Exercise objective >>
Could you retype the whole listing word for word and drop the images?

_ _ _ _ _ _ _

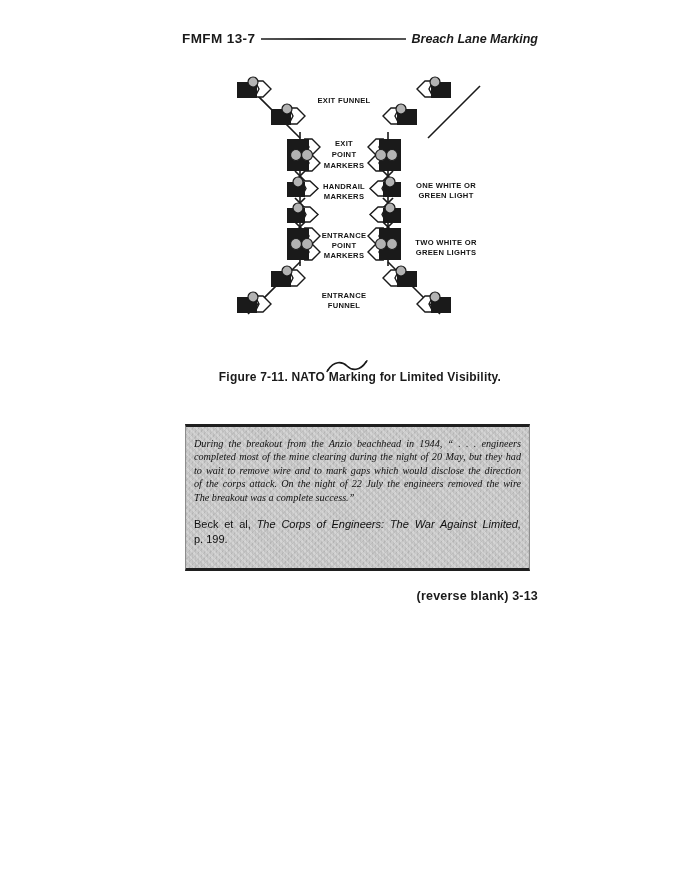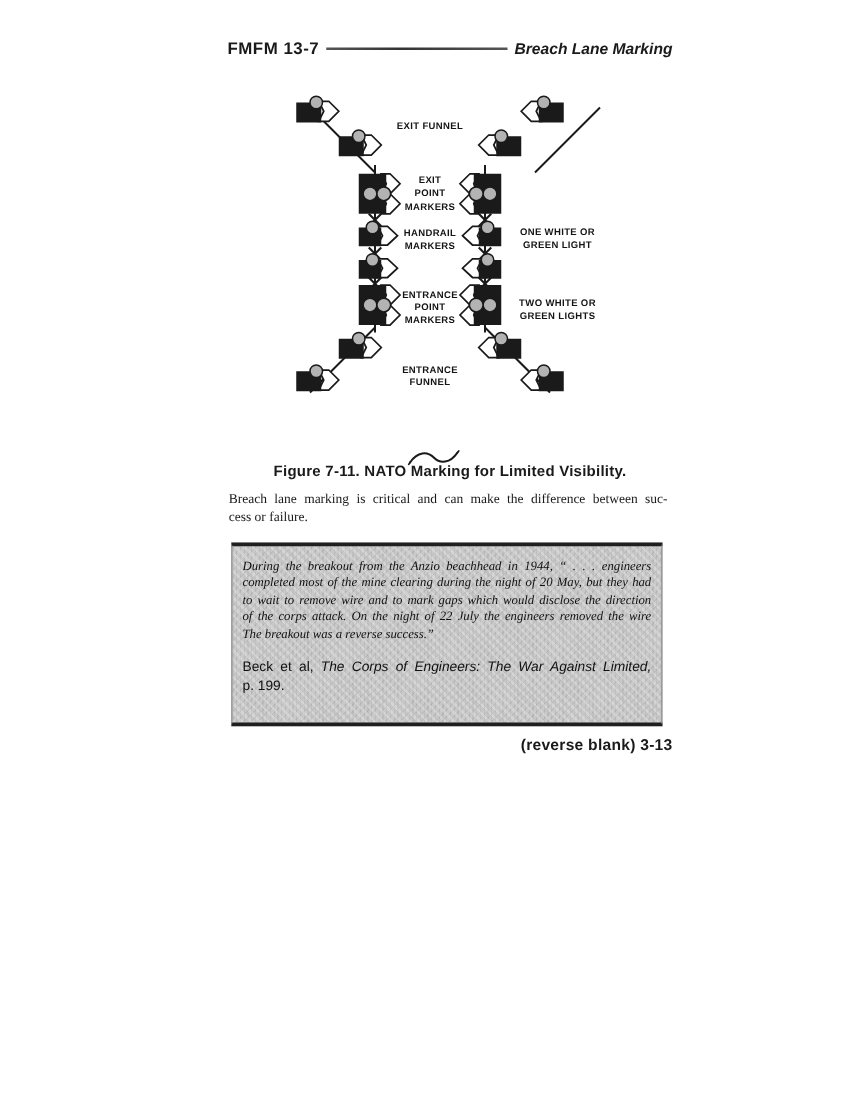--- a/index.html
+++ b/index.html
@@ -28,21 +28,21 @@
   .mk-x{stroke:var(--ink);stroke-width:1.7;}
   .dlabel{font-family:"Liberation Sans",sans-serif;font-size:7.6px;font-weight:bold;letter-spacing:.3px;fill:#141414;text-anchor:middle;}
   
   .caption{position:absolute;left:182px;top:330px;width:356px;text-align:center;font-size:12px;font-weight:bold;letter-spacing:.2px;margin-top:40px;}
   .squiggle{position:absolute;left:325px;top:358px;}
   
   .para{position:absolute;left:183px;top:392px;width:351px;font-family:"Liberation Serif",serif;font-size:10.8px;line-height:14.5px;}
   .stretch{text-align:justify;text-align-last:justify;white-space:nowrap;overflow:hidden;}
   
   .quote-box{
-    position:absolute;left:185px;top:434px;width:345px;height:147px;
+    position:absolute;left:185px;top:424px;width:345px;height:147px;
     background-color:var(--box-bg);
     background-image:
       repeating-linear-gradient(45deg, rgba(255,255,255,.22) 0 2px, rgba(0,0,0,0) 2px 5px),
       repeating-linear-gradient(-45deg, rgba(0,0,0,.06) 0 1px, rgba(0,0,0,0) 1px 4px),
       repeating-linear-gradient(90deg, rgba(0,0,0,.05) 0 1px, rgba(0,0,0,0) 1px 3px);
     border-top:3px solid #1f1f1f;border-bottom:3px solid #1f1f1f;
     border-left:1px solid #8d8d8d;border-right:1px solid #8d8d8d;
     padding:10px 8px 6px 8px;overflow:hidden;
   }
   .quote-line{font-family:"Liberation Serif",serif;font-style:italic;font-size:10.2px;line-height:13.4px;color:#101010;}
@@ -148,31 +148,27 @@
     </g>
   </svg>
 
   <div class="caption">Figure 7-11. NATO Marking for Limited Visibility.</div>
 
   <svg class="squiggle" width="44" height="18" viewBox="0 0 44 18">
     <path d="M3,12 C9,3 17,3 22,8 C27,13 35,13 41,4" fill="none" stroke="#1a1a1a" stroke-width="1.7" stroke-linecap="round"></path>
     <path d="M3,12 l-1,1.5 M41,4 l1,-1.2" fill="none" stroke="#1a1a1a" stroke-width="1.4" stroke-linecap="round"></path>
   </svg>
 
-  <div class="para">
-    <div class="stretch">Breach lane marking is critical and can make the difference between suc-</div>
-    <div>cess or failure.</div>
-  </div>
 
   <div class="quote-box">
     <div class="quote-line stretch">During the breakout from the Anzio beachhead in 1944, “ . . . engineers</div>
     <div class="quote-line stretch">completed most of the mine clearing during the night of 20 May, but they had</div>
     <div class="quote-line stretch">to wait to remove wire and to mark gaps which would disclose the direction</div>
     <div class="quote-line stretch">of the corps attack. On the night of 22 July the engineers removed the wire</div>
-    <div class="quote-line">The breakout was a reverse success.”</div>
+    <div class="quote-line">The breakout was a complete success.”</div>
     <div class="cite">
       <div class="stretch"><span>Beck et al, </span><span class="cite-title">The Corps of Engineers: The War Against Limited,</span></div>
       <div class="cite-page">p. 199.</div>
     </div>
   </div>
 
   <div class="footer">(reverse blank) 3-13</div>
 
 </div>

_ _ _ _ _ _ _

Answer box >>
--- a/index.html
+++ b/index.html
@@ -28,21 +28,21 @@
   .mk-x{stroke:var(--ink);stroke-width:1.7;}
   .dlabel{font-family:"Liberation Sans",sans-serif;font-size:7.6px;font-weight:bold;letter-spacing:.3px;fill:#141414;text-anchor:middle;}
   
   .caption{position:absolute;left:182px;top:330px;width:356px;text-align:center;font-size:12px;font-weight:bold;letter-spacing:.2px;margin-top:40px;}
   .squiggle{position:absolute;left:325px;top:358px;}
   
   .para{position:absolute;left:183px;top:392px;width:351px;font-family:"Liberation Serif",serif;font-size:10.8px;line-height:14.5px;}
   .stretch{text-align:justify;text-align-last:justify;white-space:nowrap;overflow:hidden;}
   
   .quote-box{
-    position:absolute;left:185px;top:434px;width:345px;height:147px;
+    position:absolute;left:185px;top:424px;width:345px;height:147px;
     background-color:var(--box-bg);
     background-image:
       repeating-linear-gradient(45deg, rgba(255,255,255,.22) 0 2px, rgba(0,0,0,0) 2px 5px),
       repeating-linear-gradient(-45deg, rgba(0,0,0,.06) 0 1px, rgba(0,0,0,0) 1px 4px),
       repeating-linear-gradient(90deg, rgba(0,0,0,.05) 0 1px, rgba(0,0,0,0) 1px 3px);
     border-top:3px solid #1f1f1f;border-bottom:3px solid #1f1f1f;
     border-left:1px solid #8d8d8d;border-right:1px solid #8d8d8d;
     padding:10px 8px 6px 8px;overflow:hidden;
   }
   .quote-line{font-family:"Liberation Serif",serif;font-style:italic;font-size:10.2px;line-height:13.4px;color:#101010;}
@@ -148,31 +148,27 @@
     </g>
   </svg>
 
   <div class="caption">Figure 7-11. NATO Marking for Limited Visibility.</div>
 
   <svg class="squiggle" width="44" height="18" viewBox="0 0 44 18">
     <path d="M3,12 C9,3 17,3 22,8 C27,13 35,13 41,4" fill="none" stroke="#1a1a1a" stroke-width="1.7" stroke-linecap="round"></path>
     <path d="M3,12 l-1,1.5 M41,4 l1,-1.2" fill="none" stroke="#1a1a1a" stroke-width="1.4" stroke-linecap="round"></path>
   </svg>
 
-  <div class="para">
-    <div class="stretch">Breach lane marking is critical and can make the difference between suc-</div>
-    <div>cess or failure.</div>
-  </div>
 
   <div class="quote-box">
     <div class="quote-line stretch">During the breakout from the Anzio beachhead in 1944, “ . . . engineers</div>
     <div class="quote-line stretch">completed most of the mine clearing during the night of 20 May, but they had</div>
     <div class="quote-line stretch">to wait to remove wire and to mark gaps which would disclose the direction</div>
     <div class="quote-line stretch">of the corps attack. On the night of 22 July the engineers removed the wire</div>
-    <div class="quote-line">The breakout was a reverse success.”</div>
+    <div class="quote-line">The breakout was a complete success.”</div>
     <div class="cite">
       <div class="stretch"><span>Beck et al, </span><span class="cite-title">The Corps of Engineers: The War Against Limited,</span></div>
       <div class="cite-page">p. 199.</div>
     </div>
   </div>
 
   <div class="footer">(reverse blank) 3-13</div>
 
 </div>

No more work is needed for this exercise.